(Beginning of Material for this exercise)

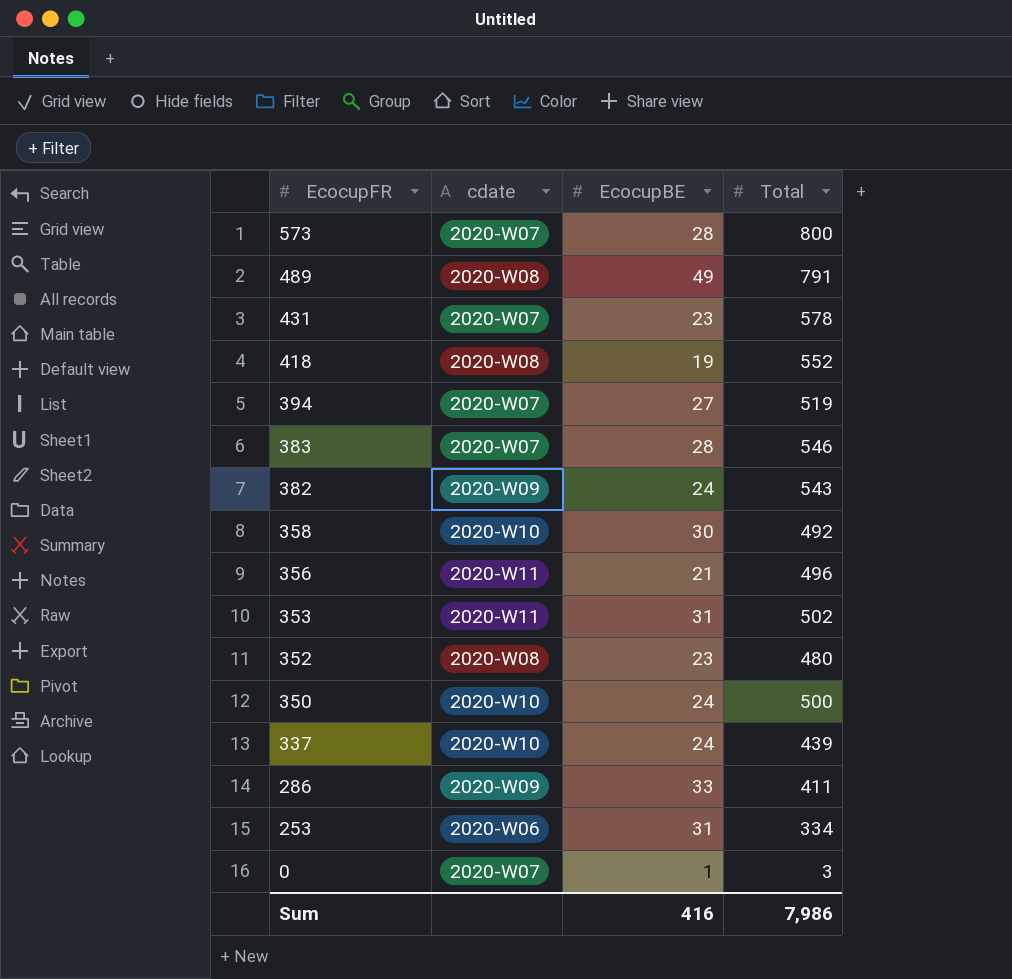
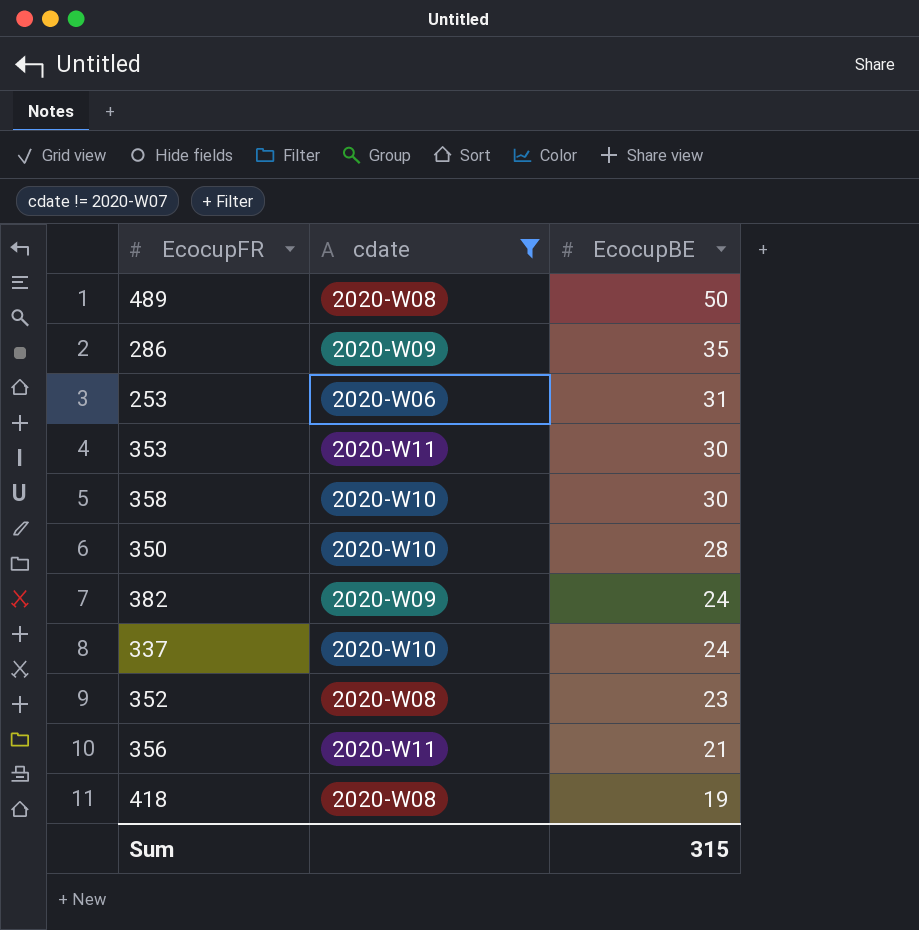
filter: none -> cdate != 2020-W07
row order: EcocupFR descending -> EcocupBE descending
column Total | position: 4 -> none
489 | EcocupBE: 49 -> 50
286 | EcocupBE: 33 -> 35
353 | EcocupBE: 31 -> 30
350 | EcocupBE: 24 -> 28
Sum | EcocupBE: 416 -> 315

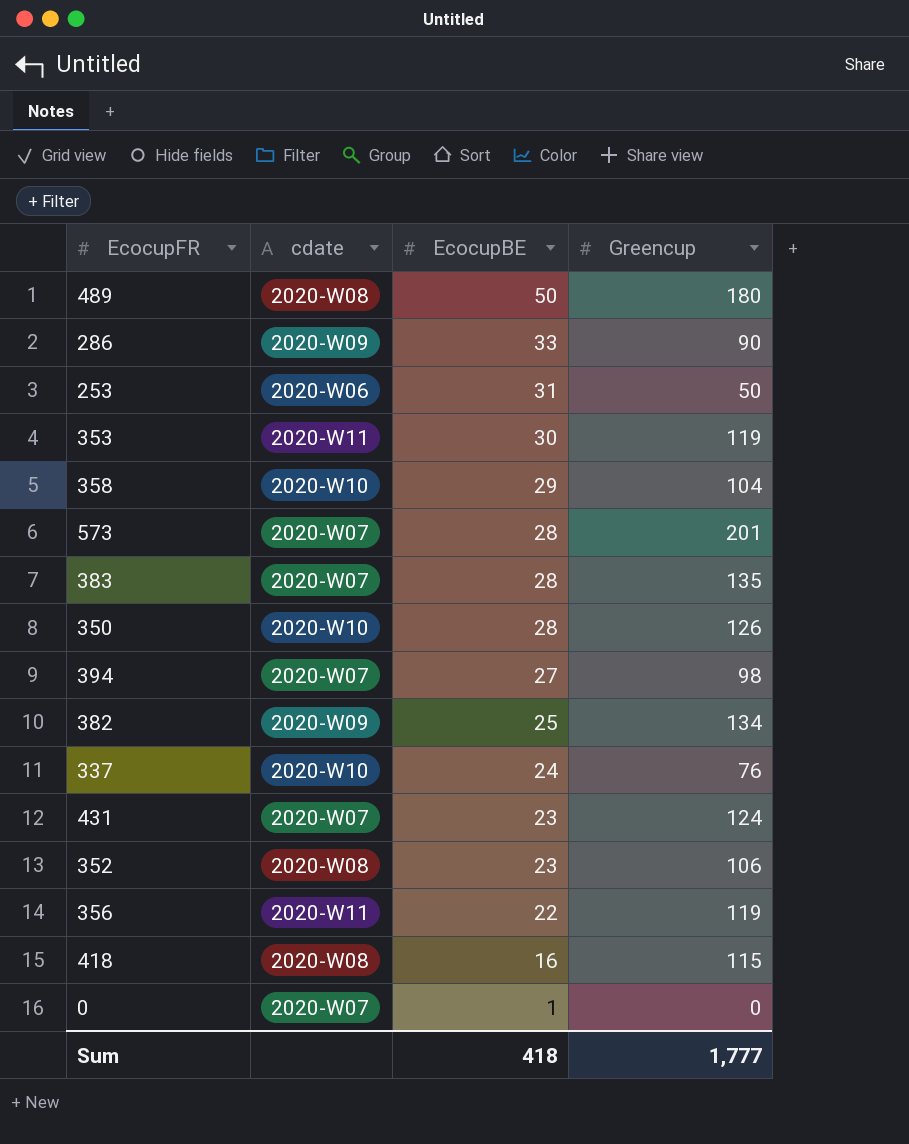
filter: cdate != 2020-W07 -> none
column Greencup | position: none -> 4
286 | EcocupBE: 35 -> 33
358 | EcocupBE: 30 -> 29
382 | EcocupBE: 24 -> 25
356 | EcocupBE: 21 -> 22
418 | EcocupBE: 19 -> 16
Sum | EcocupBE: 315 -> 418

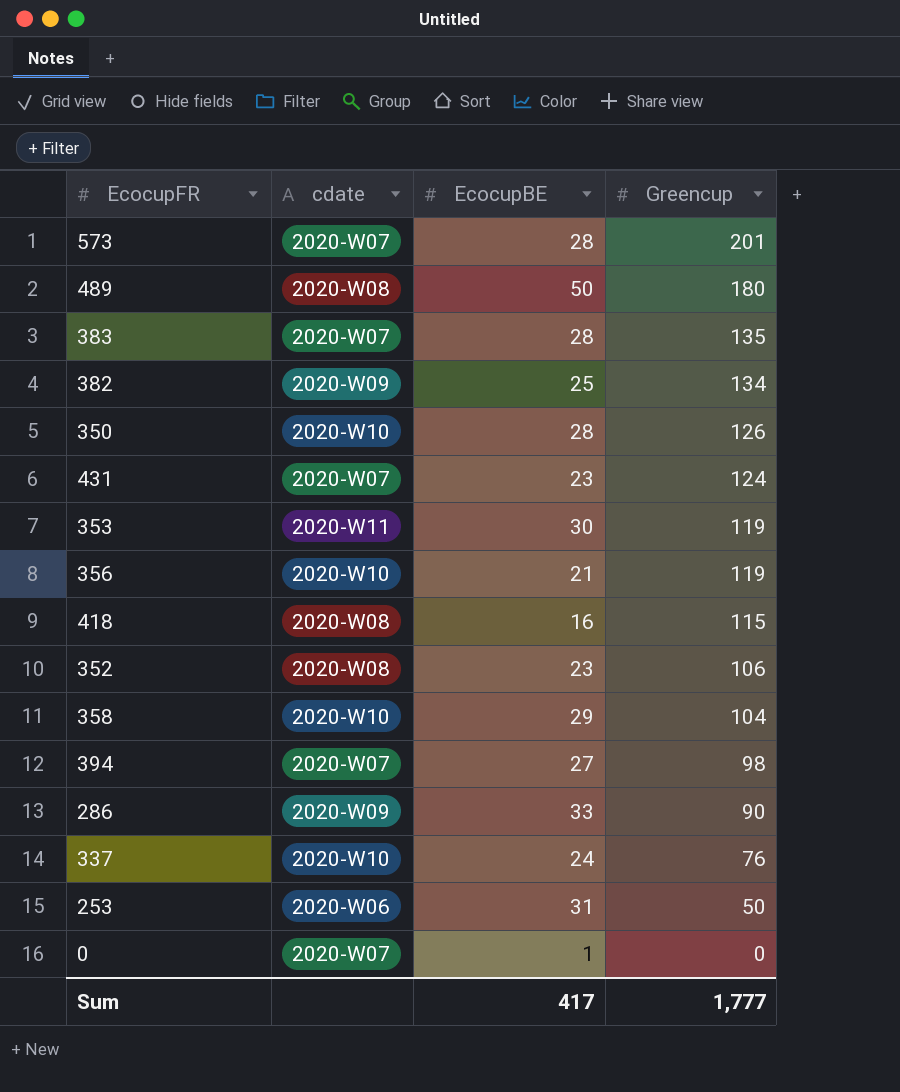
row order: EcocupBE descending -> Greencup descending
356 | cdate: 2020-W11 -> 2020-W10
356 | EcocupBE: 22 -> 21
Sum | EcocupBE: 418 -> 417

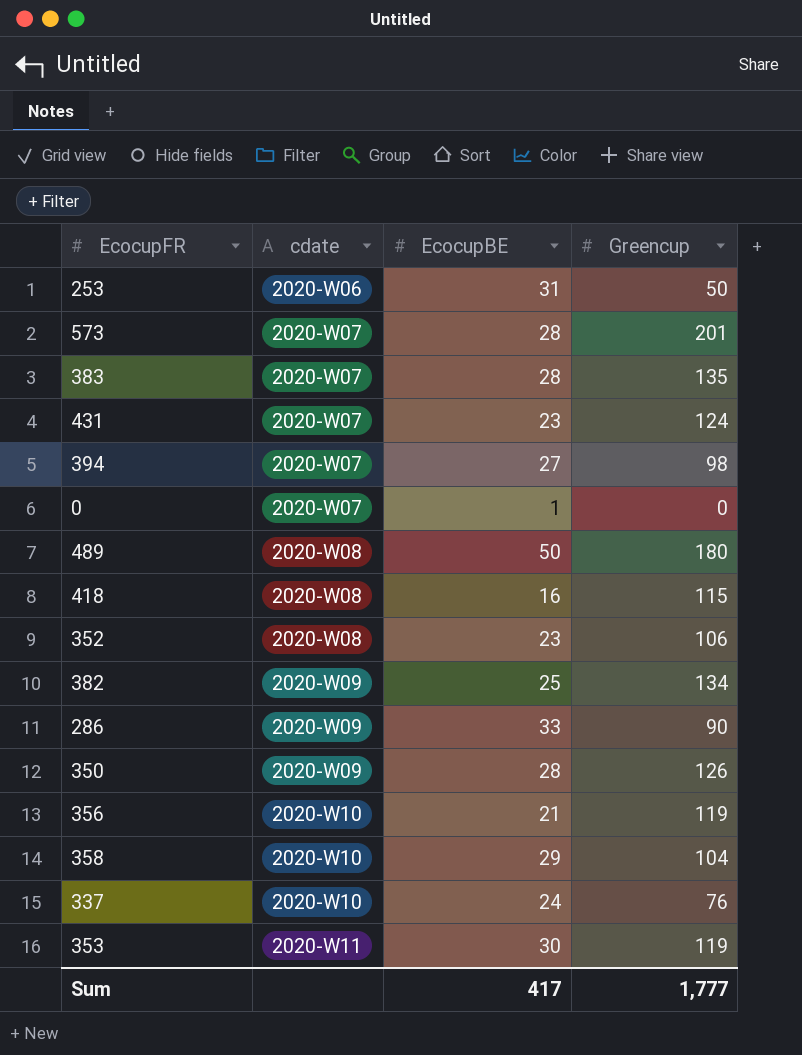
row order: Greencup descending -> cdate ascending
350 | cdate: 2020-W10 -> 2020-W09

(End of Material for this exercise)
(Beginning of Material for this exercise)

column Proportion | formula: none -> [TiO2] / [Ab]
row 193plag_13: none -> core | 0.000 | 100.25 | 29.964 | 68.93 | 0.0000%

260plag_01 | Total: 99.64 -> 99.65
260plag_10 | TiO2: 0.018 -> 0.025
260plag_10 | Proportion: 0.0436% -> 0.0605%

(End of Material for this exercise)

Output exactly the lines above, beginning at the one with "row order: EcocupFR" and stopping after the one with "350 | cdate: 2020-W10 -> 2020-W09". Pictures are to be omitted.

row order: EcocupFR descending -> EcocupBE descending
column Total | position: 4 -> none
489 | EcocupBE: 49 -> 50
286 | EcocupBE: 33 -> 35
353 | EcocupBE: 31 -> 30
350 | EcocupBE: 24 -> 28
Sum | EcocupBE: 416 -> 315

filter: cdate != 2020-W07 -> none
column Greencup | position: none -> 4
286 | EcocupBE: 35 -> 33
358 | EcocupBE: 30 -> 29
382 | EcocupBE: 24 -> 25
356 | EcocupBE: 21 -> 22
418 | EcocupBE: 19 -> 16
Sum | EcocupBE: 315 -> 418

row order: EcocupBE descending -> Greencup descending
356 | cdate: 2020-W11 -> 2020-W10
356 | EcocupBE: 22 -> 21
Sum | EcocupBE: 418 -> 417

row order: Greencup descending -> cdate ascending
350 | cdate: 2020-W10 -> 2020-W09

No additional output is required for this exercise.